═══ WORKING DATA
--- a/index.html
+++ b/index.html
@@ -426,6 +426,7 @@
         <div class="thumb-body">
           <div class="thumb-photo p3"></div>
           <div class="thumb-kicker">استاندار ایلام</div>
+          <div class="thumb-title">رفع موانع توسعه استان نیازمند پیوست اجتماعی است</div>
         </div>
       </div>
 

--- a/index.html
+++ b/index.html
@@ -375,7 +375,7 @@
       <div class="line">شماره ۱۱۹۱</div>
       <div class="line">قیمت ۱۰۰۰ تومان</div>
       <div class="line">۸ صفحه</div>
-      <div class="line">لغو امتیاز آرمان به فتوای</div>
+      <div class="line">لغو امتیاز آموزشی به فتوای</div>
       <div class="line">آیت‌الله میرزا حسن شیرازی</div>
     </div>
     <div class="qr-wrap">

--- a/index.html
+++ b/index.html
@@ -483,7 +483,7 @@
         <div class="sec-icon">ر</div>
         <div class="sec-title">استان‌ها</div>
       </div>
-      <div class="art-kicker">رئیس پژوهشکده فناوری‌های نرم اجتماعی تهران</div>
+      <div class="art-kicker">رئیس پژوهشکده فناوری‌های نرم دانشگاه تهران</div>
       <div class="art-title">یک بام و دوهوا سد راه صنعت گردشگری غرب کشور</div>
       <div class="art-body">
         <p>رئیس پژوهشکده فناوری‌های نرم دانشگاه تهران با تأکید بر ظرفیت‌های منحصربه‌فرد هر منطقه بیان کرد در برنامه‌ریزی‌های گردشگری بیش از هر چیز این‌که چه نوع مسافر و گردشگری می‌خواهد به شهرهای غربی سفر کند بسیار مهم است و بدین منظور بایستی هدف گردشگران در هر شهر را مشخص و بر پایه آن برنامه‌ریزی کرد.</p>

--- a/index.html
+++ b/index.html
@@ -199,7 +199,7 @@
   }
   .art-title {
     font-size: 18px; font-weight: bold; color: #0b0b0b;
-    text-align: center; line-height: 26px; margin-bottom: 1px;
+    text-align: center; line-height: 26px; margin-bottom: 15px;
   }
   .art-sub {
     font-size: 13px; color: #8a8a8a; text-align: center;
══════
WHAT YOU HAVE TO DO » Write out the whole listing verbatim.

RESPONSE AREA »
--- a/index.html
+++ b/index.html
@@ -426,6 +426,7 @@
         <div class="thumb-body">
           <div class="thumb-photo p3"></div>
           <div class="thumb-kicker">استاندار ایلام</div>
+          <div class="thumb-title">رفع موانع توسعه استان نیازمند پیوست اجتماعی است</div>
         </div>
       </div>
 

--- a/index.html
+++ b/index.html
@@ -375,7 +375,7 @@
       <div class="line">شماره ۱۱۹۱</div>
       <div class="line">قیمت ۱۰۰۰ تومان</div>
       <div class="line">۸ صفحه</div>
-      <div class="line">لغو امتیاز آرمان به فتوای</div>
+      <div class="line">لغو امتیاز آموزشی به فتوای</div>
       <div class="line">آیت‌الله میرزا حسن شیرازی</div>
     </div>
     <div class="qr-wrap">

--- a/index.html
+++ b/index.html
@@ -483,7 +483,7 @@
         <div class="sec-icon">ر</div>
         <div class="sec-title">استان‌ها</div>
       </div>
-      <div class="art-kicker">رئیس پژوهشکده فناوری‌های نرم اجتماعی تهران</div>
+      <div class="art-kicker">رئیس پژوهشکده فناوری‌های نرم دانشگاه تهران</div>
       <div class="art-title">یک بام و دوهوا سد راه صنعت گردشگری غرب کشور</div>
       <div class="art-body">
         <p>رئیس پژوهشکده فناوری‌های نرم دانشگاه تهران با تأکید بر ظرفیت‌های منحصربه‌فرد هر منطقه بیان کرد در برنامه‌ریزی‌های گردشگری بیش از هر چیز این‌که چه نوع مسافر و گردشگری می‌خواهد به شهرهای غربی سفر کند بسیار مهم است و بدین منظور بایستی هدف گردشگران در هر شهر را مشخص و بر پایه آن برنامه‌ریزی کرد.</p>

--- a/index.html
+++ b/index.html
@@ -199,7 +199,7 @@
   }
   .art-title {
     font-size: 18px; font-weight: bold; color: #0b0b0b;
-    text-align: center; line-height: 26px; margin-bottom: 1px;
+    text-align: center; line-height: 26px; margin-bottom: 15px;
   }
   .art-sub {
     font-size: 13px; color: #8a8a8a; text-align: center;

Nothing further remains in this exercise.